▶ _SUPPLIED MATERIAL_:
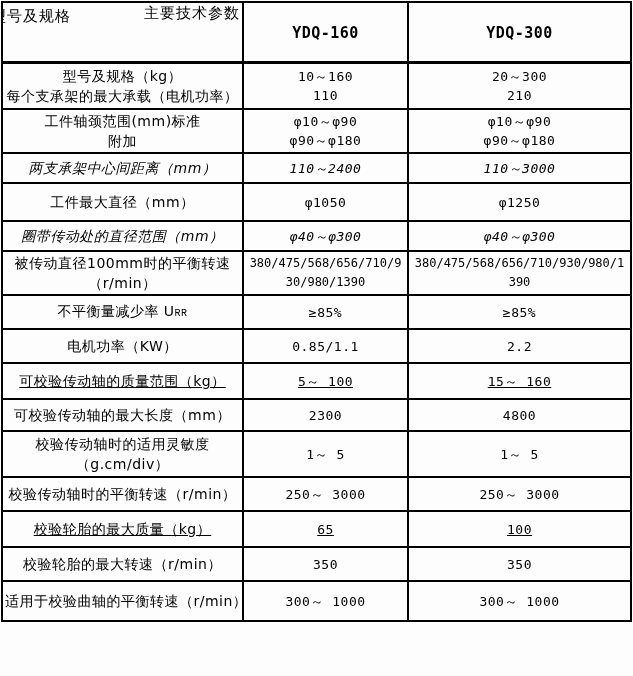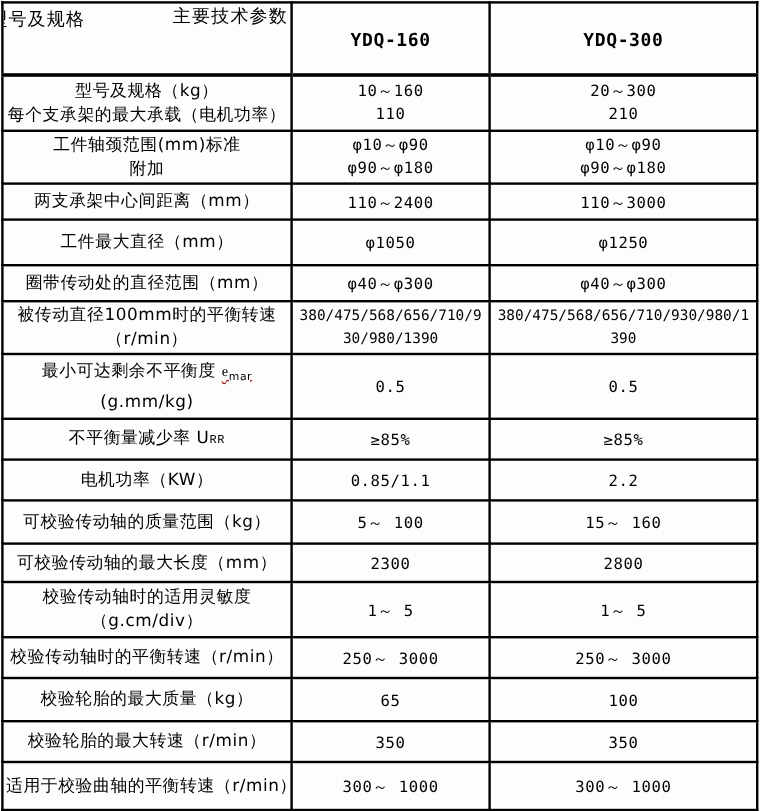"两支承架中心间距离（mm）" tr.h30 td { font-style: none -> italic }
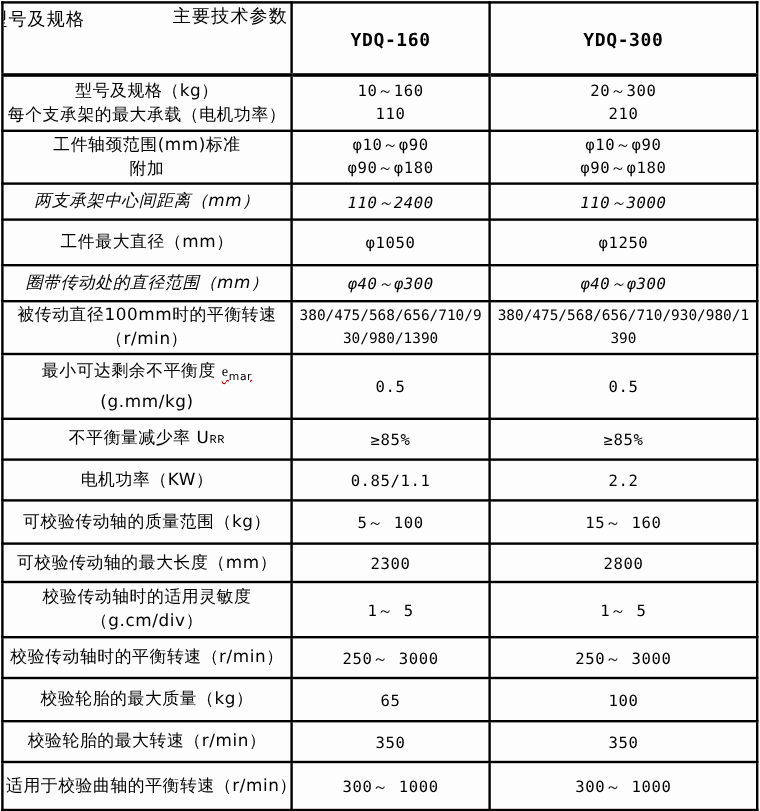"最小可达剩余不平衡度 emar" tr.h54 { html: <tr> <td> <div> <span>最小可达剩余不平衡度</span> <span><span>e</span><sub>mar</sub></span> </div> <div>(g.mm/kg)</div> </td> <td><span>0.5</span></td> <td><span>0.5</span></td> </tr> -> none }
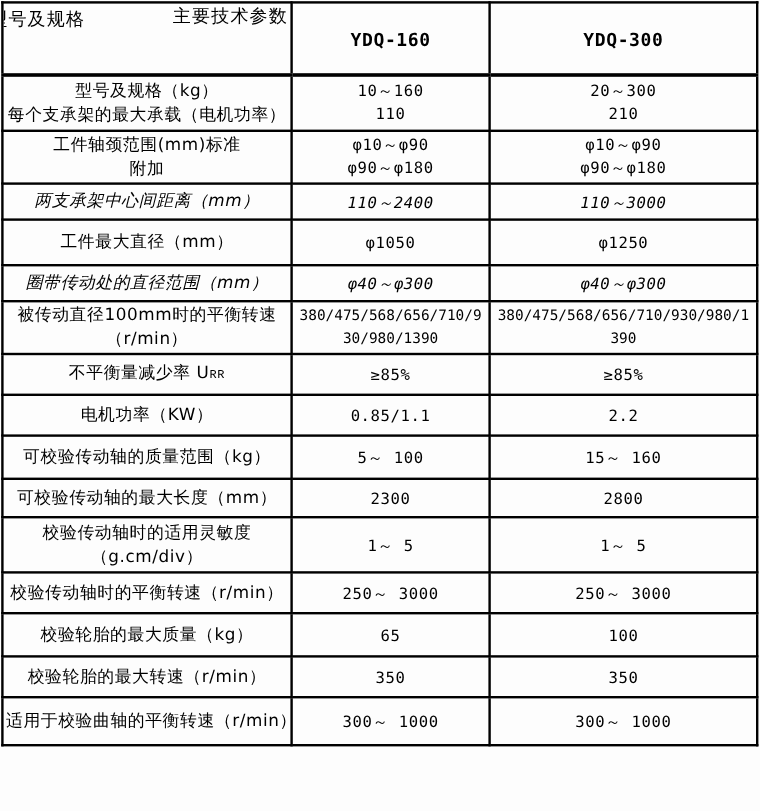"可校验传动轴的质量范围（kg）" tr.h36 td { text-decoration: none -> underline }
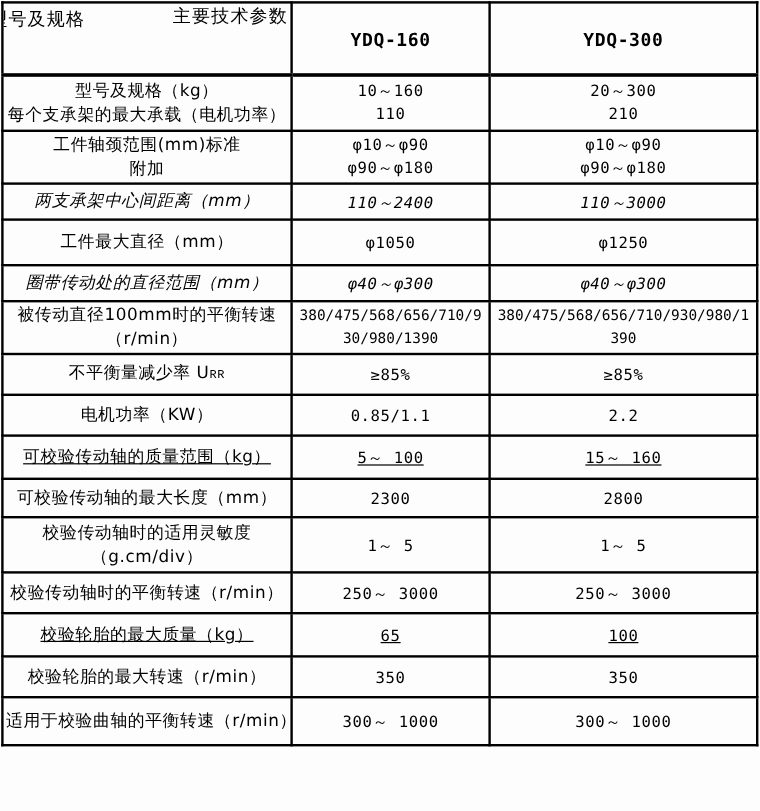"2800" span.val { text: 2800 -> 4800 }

--

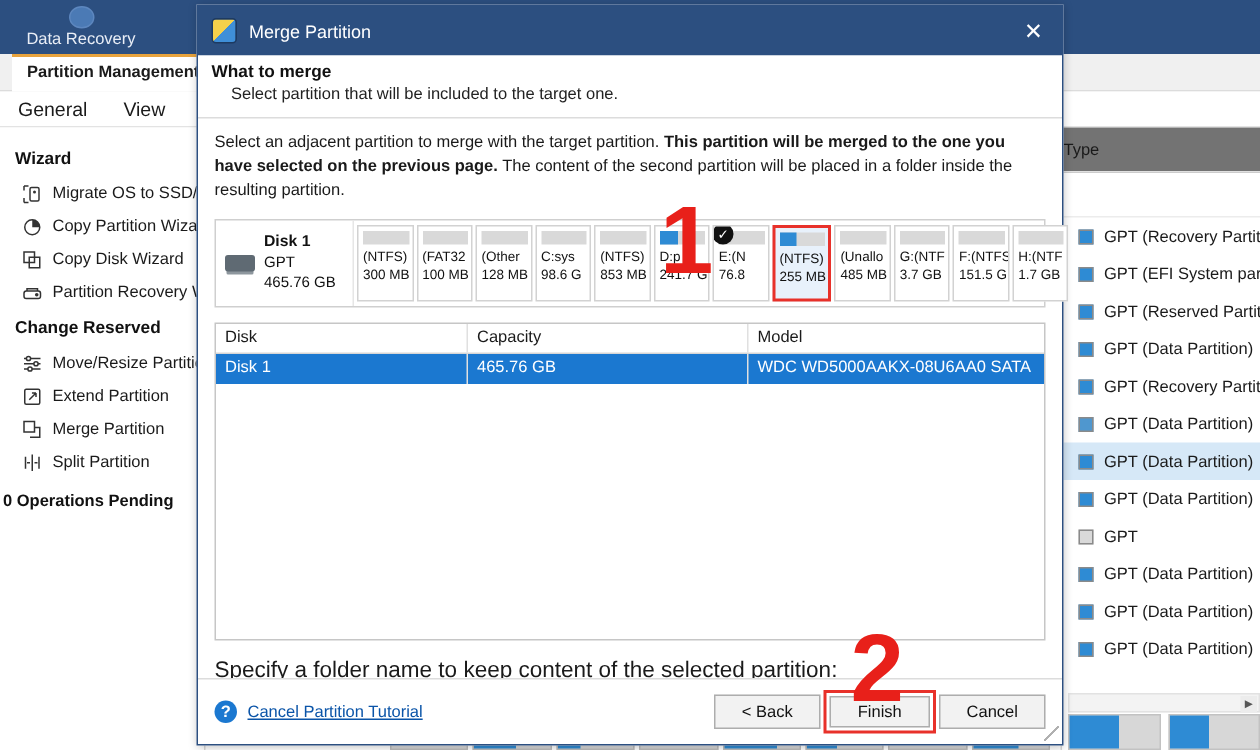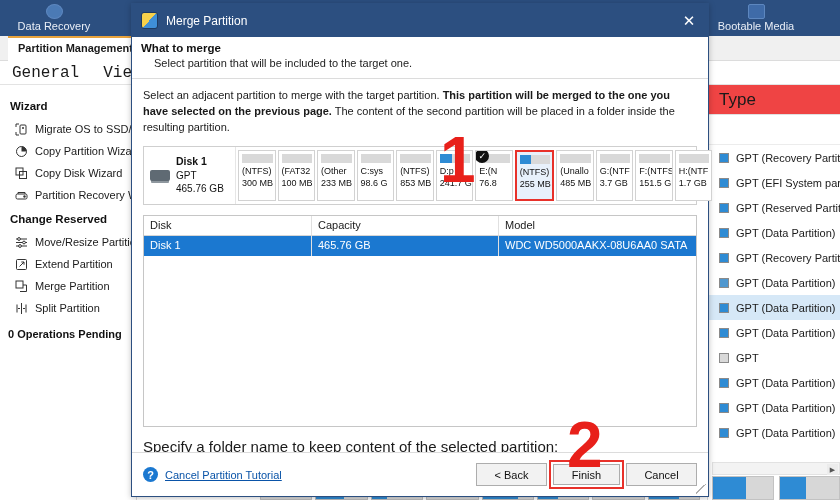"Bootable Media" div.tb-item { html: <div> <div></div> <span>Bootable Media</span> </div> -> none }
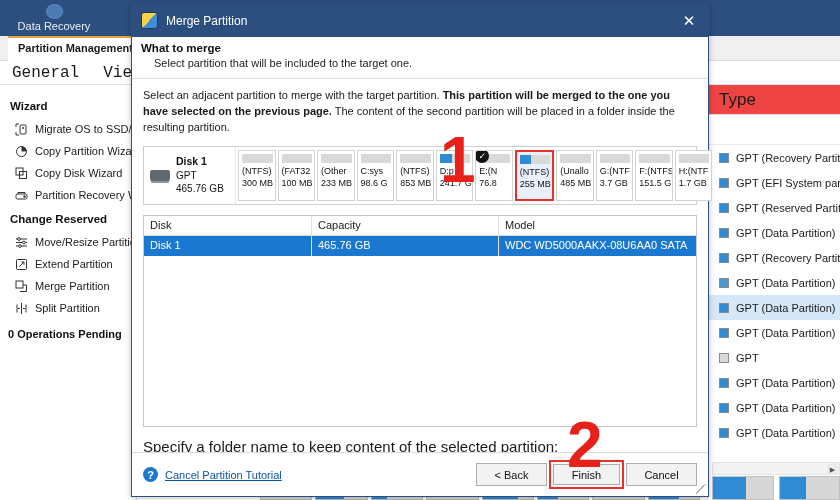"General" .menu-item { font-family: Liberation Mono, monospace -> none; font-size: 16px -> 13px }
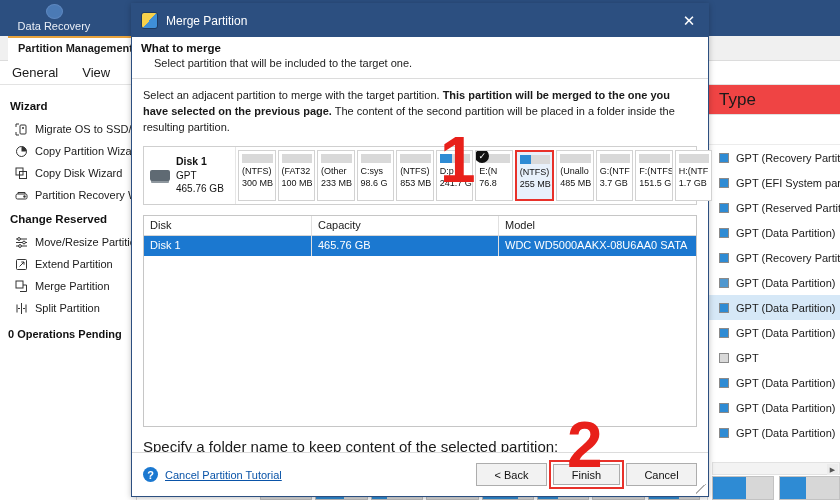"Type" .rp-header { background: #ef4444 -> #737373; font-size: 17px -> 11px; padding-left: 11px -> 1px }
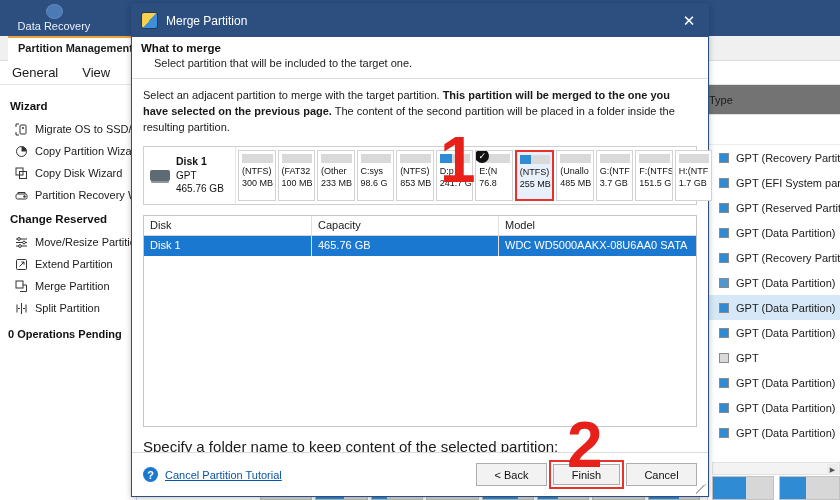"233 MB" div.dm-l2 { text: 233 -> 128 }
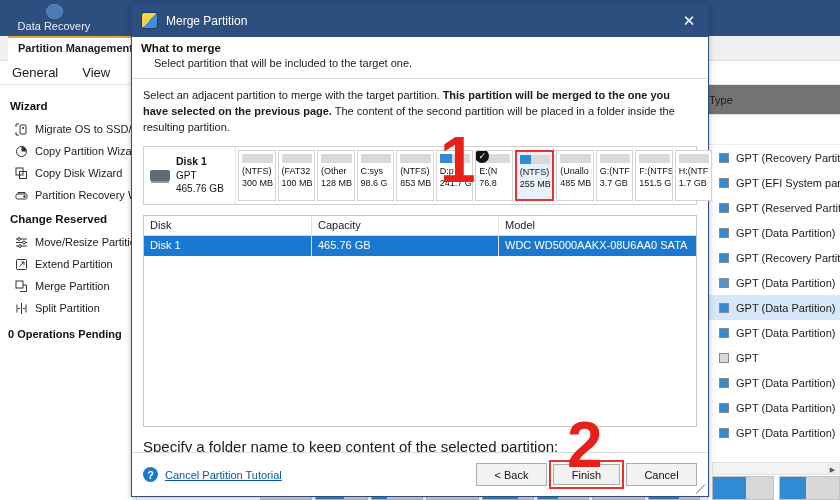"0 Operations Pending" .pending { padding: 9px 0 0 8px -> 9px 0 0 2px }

▶ _INSTRUCTIONS TO FOLLOW_:
Starting at the line that contains "font-style: none ->" and ending at the line that contains "html: <tr> <td>", transcribe the material above exactly, excluding pictures.

▶ _YOUR SOLUTION_:
"两支承架中心间距离（mm）" tr.h30 td { font-style: none -> italic }
"最小可达剩余不平衡度 emar" tr.h54 { html: <tr> <td> <div> <span>最小可达剩余不平衡度</span> <span><span>e</span><sub>mar</sub></span> </div> <div>(g.mm/kg)</div> </td> <td><span>0.5</span></td> <td><span>0.5</span></td> </tr> -> none }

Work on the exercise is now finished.